Second solution, 96 bytes

(([]<>)<{({}({})({}[()]))}{}>){({}(({})<{({}()<<>({}<>)>)}{}((()()()()()){})>))}{}{}{({}<>)<>}<>

Try it online!

Explanation

Here I explain the first solution, both are the same length but I like the first one because it is cooler and employs some nice tricks.

The most important part of the code is a modified square root function I wrote some time ago. The original version was

{({}[({})({}())])}{}

And this works, but we actually want two copies of the negative square root. Why? We need two copies because we are looping through the string at two levels, one to make the lines and one to count the number of lines. We want it to be negative because looping with negatives is cheaper.

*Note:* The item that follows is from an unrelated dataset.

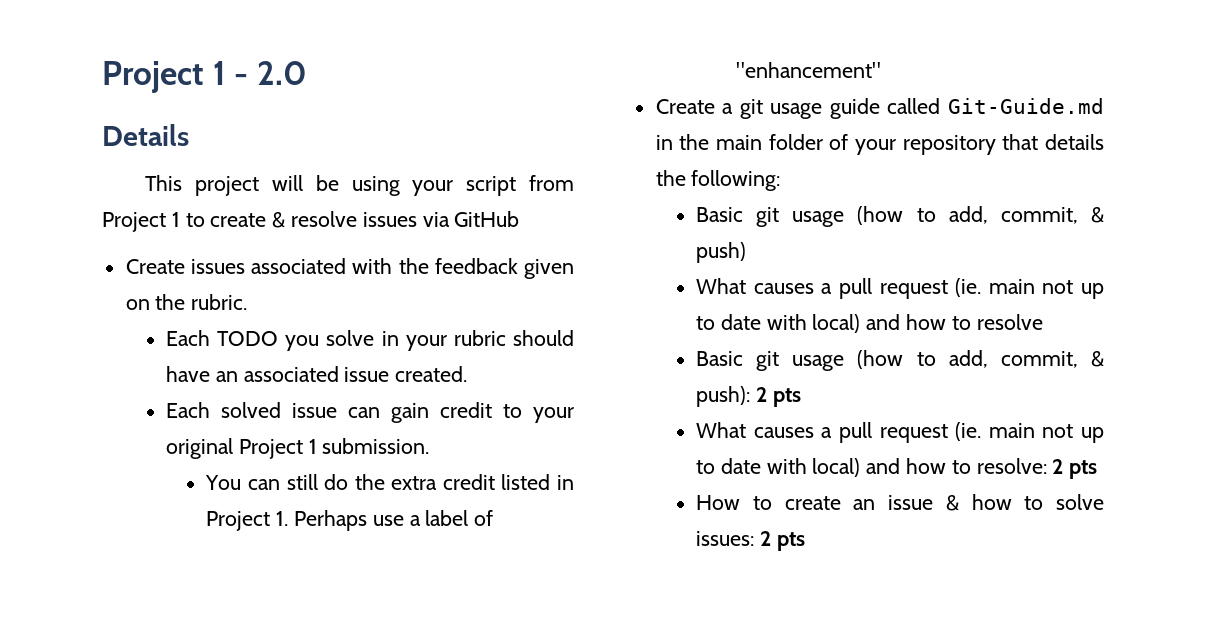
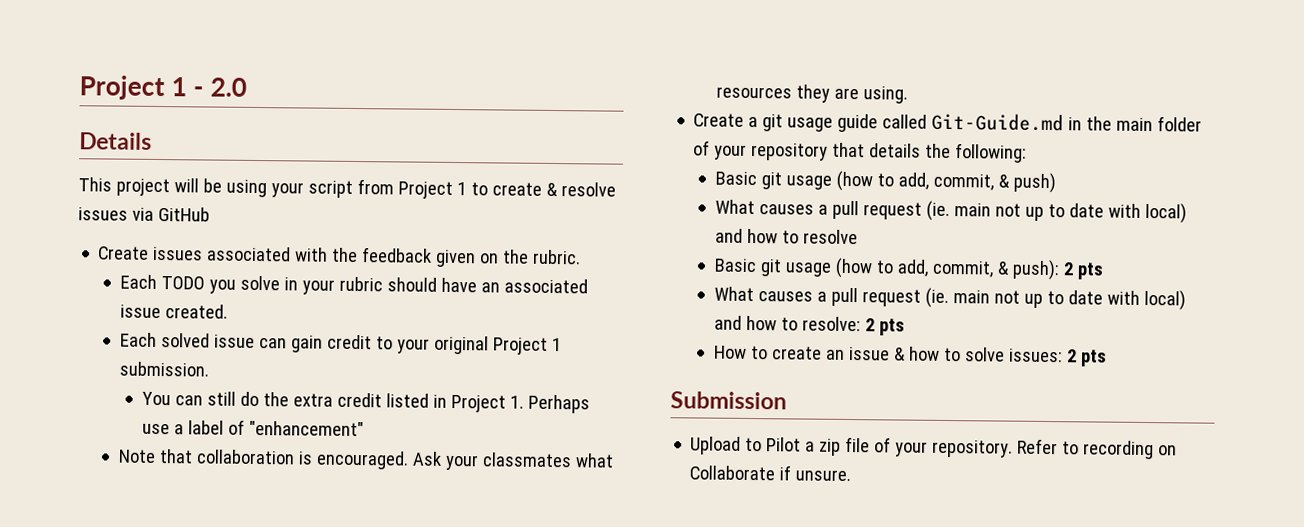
(882, 70) none -> [117,449,614,471] [715,84,908,104] // Note that collaboration is encouraged. Ask your classmates what resources they are using.
(805, 541) none -> [670,391,787,410] [690,436,1178,460] [689,465,852,482] // Submission // Upload to Pilot a zip file of your repository. Refer to recording on Collaborate if unsure.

To make this negative we move around the [...] so it looks like this

{({}({})({}[()]))}{}

To make two copies we change when pops occur

{({}{}(({}[()])))}{}

Now that we have that bit we can put it together with a stack height to get the first chunk of code we need.

([]<>){({}{}(({}[()])))}{}

We move to the offstack because our square root function needs two free zeros for computation, and because it makes stuff a little bit cheaper int he future in terms of stack switching.

Now we construct the main loop

{({}()<(({})<{({}()<<>({}<>)>)}{}((()()()()()){})>)>)}{}{}

This is pretty straight forward, we loop n times each time moving n items and capping it with a new line (ASCII 10).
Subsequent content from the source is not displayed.